§ Assignment:
Using the data below, count the lines where "Konsep" appears, and answer with the number alone.

[Records drawn from a dataset]

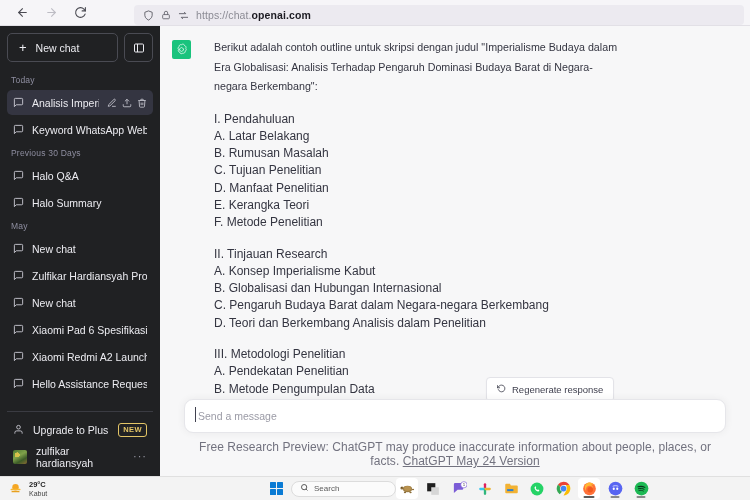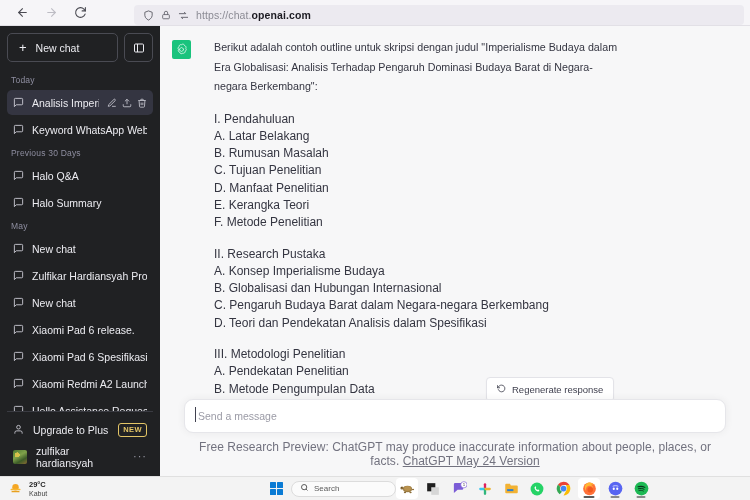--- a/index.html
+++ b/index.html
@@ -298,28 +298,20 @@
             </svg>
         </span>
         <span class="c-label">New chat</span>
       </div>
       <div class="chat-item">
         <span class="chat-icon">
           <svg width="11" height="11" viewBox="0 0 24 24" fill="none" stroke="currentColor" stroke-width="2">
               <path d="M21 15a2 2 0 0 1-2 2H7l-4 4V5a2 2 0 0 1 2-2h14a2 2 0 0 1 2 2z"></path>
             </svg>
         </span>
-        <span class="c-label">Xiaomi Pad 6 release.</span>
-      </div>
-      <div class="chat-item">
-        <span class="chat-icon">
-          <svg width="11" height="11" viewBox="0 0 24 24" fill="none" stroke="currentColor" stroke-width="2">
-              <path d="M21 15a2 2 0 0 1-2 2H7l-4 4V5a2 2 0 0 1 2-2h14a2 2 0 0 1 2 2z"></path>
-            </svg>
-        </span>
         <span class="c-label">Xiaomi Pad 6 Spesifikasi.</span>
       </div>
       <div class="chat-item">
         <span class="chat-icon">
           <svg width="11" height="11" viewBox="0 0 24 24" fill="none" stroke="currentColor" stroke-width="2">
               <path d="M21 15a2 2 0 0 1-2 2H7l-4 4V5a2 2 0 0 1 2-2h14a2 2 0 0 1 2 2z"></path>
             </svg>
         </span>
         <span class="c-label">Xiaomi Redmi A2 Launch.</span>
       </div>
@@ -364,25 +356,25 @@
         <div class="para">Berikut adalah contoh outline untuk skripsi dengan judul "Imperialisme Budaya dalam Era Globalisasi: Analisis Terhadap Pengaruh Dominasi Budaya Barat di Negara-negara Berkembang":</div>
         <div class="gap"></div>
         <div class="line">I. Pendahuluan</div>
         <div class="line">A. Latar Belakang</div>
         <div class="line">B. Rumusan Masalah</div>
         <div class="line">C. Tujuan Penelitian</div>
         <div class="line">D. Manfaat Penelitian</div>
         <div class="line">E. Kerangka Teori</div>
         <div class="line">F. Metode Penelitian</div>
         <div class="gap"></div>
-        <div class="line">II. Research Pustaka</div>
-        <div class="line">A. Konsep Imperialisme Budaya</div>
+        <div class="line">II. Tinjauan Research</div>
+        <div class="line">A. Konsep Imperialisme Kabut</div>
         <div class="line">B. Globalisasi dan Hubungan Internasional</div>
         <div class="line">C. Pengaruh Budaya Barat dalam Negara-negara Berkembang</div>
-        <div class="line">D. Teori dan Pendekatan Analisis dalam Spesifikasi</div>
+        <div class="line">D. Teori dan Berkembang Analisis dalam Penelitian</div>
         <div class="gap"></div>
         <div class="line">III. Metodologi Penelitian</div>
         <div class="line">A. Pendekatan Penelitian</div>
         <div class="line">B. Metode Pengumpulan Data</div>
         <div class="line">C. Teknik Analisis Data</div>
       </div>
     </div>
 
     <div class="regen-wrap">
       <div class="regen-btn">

...

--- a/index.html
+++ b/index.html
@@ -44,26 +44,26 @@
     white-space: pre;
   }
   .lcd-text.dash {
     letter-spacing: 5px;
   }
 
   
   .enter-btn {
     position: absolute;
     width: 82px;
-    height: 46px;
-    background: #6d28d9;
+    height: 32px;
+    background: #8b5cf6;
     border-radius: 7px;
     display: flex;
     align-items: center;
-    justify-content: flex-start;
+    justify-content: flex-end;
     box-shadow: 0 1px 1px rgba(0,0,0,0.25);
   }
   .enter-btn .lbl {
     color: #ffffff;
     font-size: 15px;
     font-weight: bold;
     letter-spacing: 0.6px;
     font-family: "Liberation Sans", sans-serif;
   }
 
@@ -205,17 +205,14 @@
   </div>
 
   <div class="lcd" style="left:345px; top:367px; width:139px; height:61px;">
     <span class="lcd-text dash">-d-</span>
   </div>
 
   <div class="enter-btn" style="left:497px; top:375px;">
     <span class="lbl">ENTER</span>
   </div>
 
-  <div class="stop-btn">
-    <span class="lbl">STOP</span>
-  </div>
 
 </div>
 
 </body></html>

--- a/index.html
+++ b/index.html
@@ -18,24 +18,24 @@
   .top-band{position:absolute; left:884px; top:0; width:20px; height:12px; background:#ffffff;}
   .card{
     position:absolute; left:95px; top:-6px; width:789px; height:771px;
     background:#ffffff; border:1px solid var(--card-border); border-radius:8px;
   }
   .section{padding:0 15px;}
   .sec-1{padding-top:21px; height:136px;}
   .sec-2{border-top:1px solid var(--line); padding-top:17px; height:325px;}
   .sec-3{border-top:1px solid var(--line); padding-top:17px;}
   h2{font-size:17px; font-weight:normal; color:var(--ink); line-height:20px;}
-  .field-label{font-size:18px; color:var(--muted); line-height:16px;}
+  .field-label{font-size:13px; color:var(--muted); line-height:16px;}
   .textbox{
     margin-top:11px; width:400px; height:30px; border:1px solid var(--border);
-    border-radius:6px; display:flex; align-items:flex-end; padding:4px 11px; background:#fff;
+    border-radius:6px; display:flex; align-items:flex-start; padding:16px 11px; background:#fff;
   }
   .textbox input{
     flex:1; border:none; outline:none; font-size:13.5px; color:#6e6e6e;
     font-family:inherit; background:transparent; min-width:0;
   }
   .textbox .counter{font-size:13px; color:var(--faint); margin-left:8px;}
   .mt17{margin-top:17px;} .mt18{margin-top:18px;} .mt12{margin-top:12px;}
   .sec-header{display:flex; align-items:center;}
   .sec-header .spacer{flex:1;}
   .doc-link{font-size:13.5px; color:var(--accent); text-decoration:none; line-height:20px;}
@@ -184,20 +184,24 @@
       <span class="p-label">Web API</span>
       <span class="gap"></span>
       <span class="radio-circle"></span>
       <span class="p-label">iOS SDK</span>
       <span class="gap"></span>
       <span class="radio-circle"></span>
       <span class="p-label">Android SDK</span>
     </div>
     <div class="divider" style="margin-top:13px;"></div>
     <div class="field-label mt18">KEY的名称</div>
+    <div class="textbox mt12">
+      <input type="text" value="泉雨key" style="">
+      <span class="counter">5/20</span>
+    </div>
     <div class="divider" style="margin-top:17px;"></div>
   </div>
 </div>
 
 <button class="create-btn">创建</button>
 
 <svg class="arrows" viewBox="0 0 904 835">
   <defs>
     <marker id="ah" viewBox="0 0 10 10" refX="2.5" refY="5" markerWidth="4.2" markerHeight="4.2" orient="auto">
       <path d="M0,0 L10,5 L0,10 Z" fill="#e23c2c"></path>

§ Your solution:
2